The guarantee for finding sanity is finding love again.

 

Sorry this is being posted so late today - a couple of communication problems to end the week!

Today's piece is one of those things that was doing the rounds a few years ago and I think it's worth repeating. Hope it makes all the geeks smile.

Rod will be back with you tomorrow.

                                - Ken, Johannesburg, September 3

Bill Gates Goes to Heaven         

Bill Gates died and, much to everyone's surprise, went to Heaven.

When he got there, he had to wait in the reception area, which was about the size of Massachusetts. There were millions of people living in tents. Food and water were being distributed from the backs of trucks, while staffers with clipboards slowly worked their way through the crowd.

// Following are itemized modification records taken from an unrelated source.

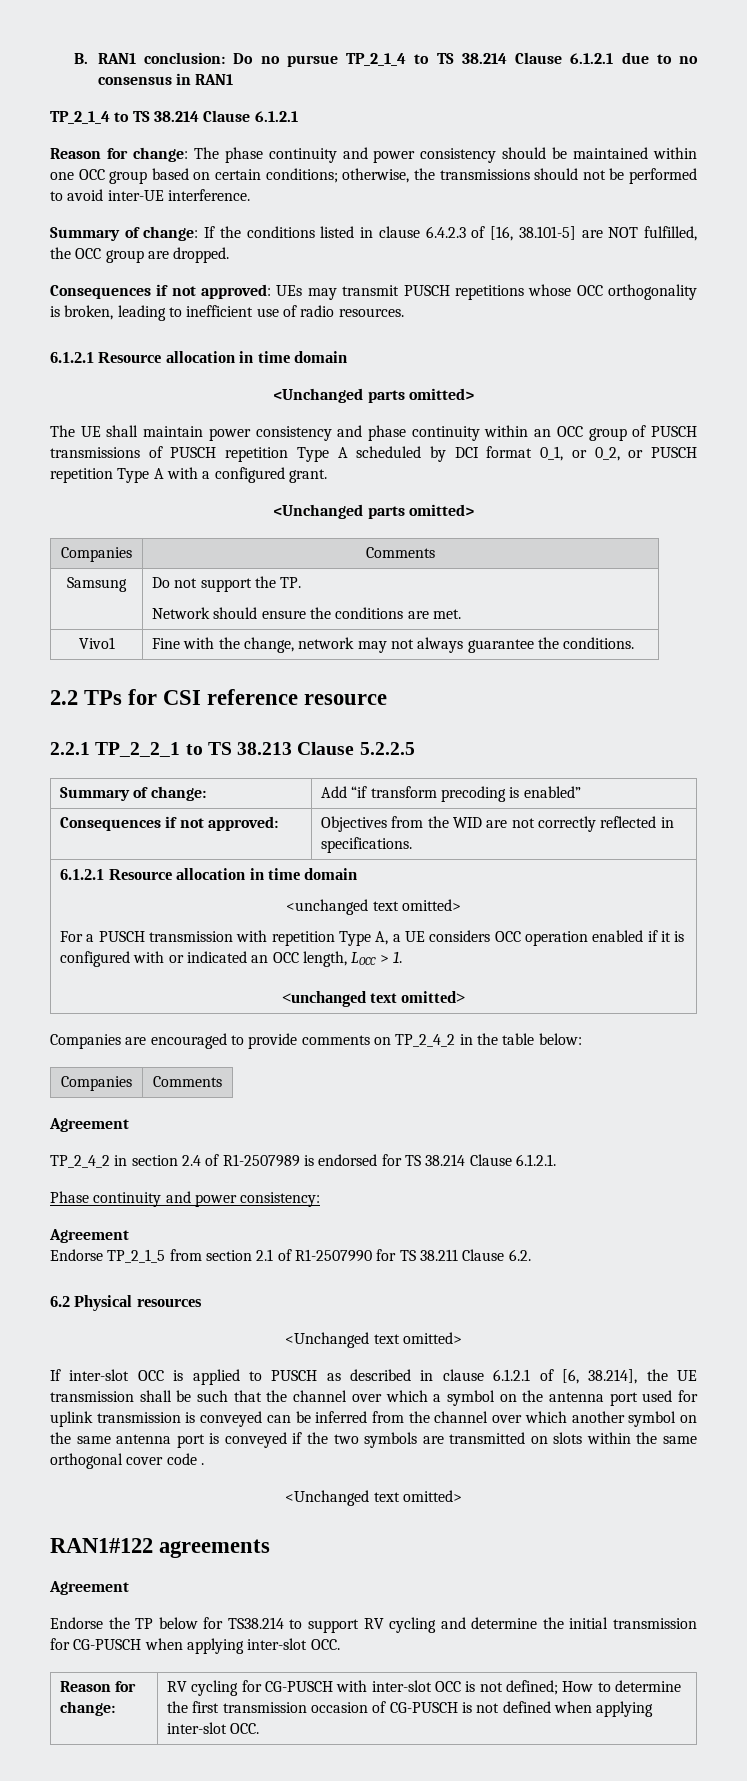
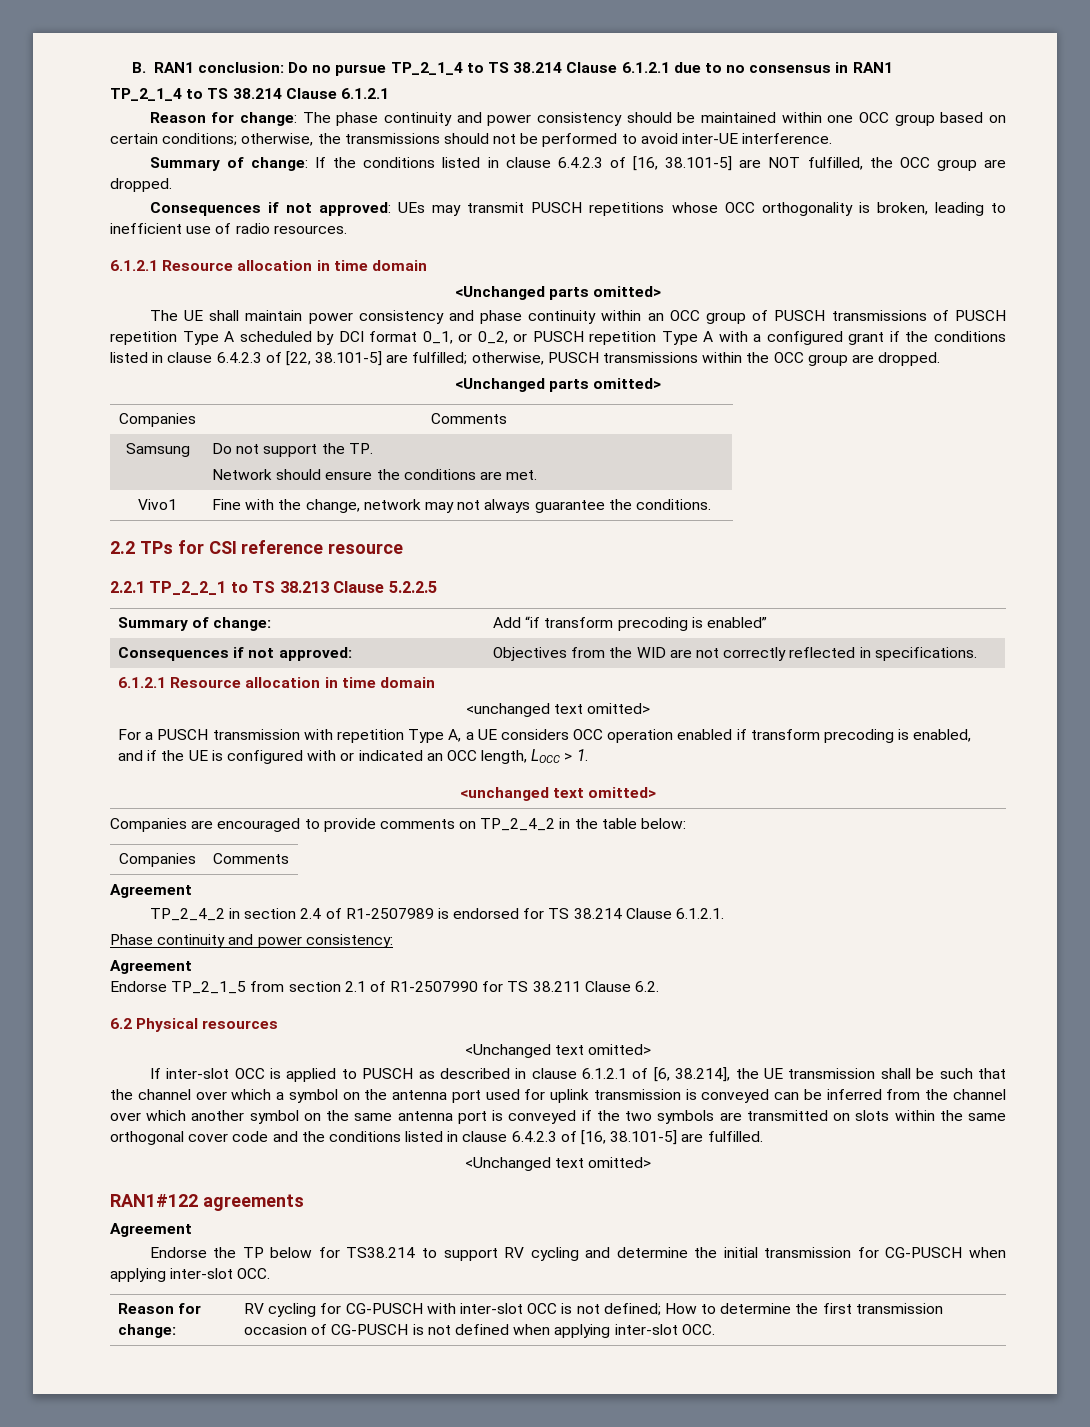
- The UE shall maintain power consistency and phase continuity within an OCC group of PUSCH transmissions of PUSCH repetition Type A scheduled by DCI format 0_1, or 0_2, or PUSCH repetition Type A with a configured grant.
+ The UE shall maintain power consistency and phase continuity within an OCC group of PUSCH transmissions of PUSCH repetition Type A scheduled by DCI format 0_1, or 0_2, or PUSCH repetition Type A with a configured grant if the conditions listed in clause 6.4.2.3 of [22, 38.101-5] are fulfilled; otherwise, PUSCH transmissions within the OCC group are dropped.
- For a PUSCH transmission with repetition Type A, a UE considers OCC operation enabled if it is configured with or indicated an OCC length, LOCC > 1.
+ For a PUSCH transmission with repetition Type A, a UE considers OCC operation enabled if transform precoding is enabled, and if the UE is configured with or indicated an OCC length, LOCC > 1.
- If inter-slot OCC is applied to PUSCH as described in clause 6.1.2.1 of [6, 38.214], the UE transmission shall be such that the channel over which a symbol on the antenna port used for uplink transmission is conveyed can be inferred from the channel over which another symbol on the same antenna port is conveyed if the two symbols are transmitted on slots within the same orthogonal cover code .
+ If inter-slot OCC is applied to PUSCH as described in clause 6.1.2.1 of [6, 38.214], the UE transmission shall be such that the channel over which a symbol on the antenna port used for uplink transmission is conveyed can be inferred from the channel over which another symbol on the same antenna port is conveyed if the two symbols are transmitted on slots within the same orthogonal cover code and the conditions listed in clause 6.4.2.3 of [16, 38.101-5] are fulfilled.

Bill lived in a tent for three weeks until, finally, a staffer in his late teens approached him. The young man was wearing a blue T-shirt with the words TEAM PETER emblazoned on it in large yellow letters.

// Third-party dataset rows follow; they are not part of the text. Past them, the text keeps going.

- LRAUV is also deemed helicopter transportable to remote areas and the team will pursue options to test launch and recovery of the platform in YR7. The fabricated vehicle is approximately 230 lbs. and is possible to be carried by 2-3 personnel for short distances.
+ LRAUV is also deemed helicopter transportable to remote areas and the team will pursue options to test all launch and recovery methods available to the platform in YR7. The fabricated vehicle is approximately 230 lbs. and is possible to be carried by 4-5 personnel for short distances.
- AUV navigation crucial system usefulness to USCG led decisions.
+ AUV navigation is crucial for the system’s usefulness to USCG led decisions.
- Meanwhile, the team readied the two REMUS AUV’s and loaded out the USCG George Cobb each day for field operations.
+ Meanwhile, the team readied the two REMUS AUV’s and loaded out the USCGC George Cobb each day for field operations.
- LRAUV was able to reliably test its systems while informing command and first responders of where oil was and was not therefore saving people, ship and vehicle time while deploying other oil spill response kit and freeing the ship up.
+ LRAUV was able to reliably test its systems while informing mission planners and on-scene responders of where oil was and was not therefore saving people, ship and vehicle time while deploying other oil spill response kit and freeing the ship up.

"Hello," said the staffer in a bored voice. "My name is Gabriel and I'll be your induction co-ordinator." Bill started to ask a question, but Gabriel interrupted him. "No, I'm not the Archangel Gabriel. I'm a guy from Philadelphia named Gabriel who died in a car wreck at 17. Now give me your name, last name first, unless you were Chinese, in which case it's first name first."

"Gates, Bill." Gabriel started searching through the sheaf of papers on his clipboard, looking for Bill's Record of Earthly Works. "What's going on here?" asked Bill. "Why are all these people here? Where's St. Peter? Where are the pearly gates?"

Gabriel ignored the questions until he located Bill's records. "It says here that you were the president of a large software company. Is that right?"

"Yes."

"Well do the math! When this St. Peter business started, it was easy. Only a hundred or so people died every day, and Peter could handle it by himself. But now there are over five billion people on earth. When God said to 'go forth and multiply,' he didn't say 'like rabbits!' Ten thousand people die every hour, over a quarter-million a day. Do you think Peter can meet them all personally?"

"I guess not."

"You guess right. So he had to franchise the operation. Now, Peter is the CEO of Team Peter Enterprises, Inc. Franchisees like me handle the actual inductions." Gabriel looked though his paperwork some more and then continued. "Your paperwork seems to be in order. And with a background like yours, you'll be getting a plum job assignment."

"Job assignment?"

"Of course. Did you expect to spend eternity sitting on your bum and drinking ambrosia? Heaven is a big operation. You have to pull your weight around here!" Gabriel took out a triplicate form, had Bill sign at the bottom, and then tore out the middle copy and handed it to Bill.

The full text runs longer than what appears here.